_WORK REQUIRED_: Please copy each line from the entries that contains the string "white".

[Web page revision data]
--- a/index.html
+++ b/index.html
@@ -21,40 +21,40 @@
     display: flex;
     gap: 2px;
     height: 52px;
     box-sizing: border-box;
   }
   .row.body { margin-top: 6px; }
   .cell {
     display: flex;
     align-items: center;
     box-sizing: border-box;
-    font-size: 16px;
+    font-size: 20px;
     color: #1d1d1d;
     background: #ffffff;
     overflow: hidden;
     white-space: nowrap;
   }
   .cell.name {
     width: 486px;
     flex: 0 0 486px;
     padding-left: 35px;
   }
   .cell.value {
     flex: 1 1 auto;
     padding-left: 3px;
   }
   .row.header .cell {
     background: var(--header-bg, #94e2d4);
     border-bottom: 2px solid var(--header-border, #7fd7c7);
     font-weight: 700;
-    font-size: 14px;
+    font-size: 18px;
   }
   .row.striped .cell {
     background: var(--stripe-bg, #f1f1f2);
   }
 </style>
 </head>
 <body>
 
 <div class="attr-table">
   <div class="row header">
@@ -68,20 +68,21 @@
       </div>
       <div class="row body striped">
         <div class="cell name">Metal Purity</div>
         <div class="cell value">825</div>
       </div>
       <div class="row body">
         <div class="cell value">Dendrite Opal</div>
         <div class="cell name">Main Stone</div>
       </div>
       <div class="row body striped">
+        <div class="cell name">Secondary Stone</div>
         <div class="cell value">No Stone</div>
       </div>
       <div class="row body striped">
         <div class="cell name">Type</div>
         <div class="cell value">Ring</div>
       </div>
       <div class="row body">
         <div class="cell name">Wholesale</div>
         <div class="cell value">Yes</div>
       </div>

...

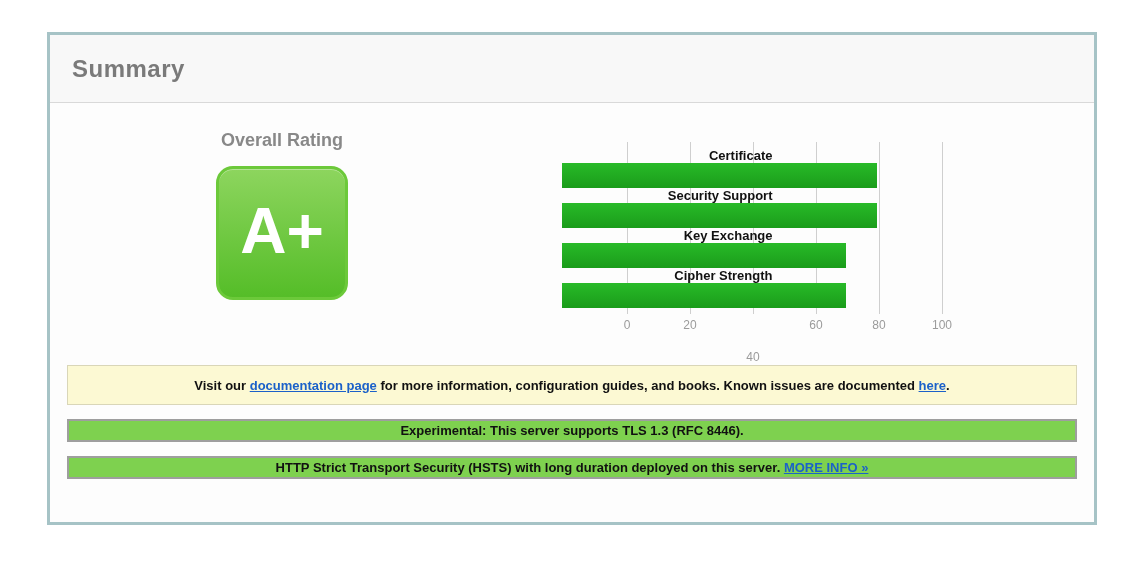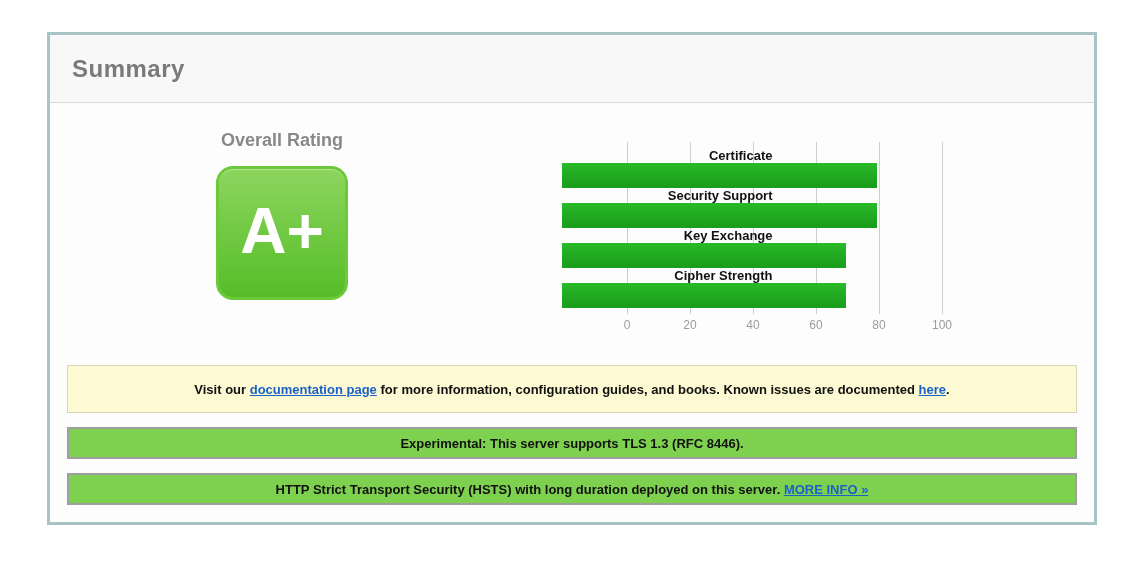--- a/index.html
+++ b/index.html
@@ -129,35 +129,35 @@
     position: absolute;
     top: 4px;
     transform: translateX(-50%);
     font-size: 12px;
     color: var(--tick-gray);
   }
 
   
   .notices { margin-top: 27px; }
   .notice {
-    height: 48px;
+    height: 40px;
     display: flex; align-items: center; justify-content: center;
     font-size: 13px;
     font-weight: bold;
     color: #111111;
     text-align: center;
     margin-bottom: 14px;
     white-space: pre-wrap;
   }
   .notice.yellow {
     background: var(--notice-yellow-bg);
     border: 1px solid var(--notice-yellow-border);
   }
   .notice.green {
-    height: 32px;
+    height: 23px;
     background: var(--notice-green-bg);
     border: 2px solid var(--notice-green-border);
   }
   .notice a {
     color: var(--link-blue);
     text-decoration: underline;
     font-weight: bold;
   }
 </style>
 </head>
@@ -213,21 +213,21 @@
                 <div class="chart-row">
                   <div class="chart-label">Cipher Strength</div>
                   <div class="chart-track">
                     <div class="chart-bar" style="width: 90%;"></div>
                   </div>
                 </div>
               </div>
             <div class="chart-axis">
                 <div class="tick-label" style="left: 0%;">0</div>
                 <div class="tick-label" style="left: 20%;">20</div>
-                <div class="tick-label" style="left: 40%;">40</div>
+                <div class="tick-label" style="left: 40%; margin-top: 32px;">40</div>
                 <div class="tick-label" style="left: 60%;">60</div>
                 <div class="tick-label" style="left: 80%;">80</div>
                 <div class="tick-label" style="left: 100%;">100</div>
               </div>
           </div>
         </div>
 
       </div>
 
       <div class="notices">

_RESULT OF THIS TASK_:
     white-space: nowrap;
     white-space: pre-wrap;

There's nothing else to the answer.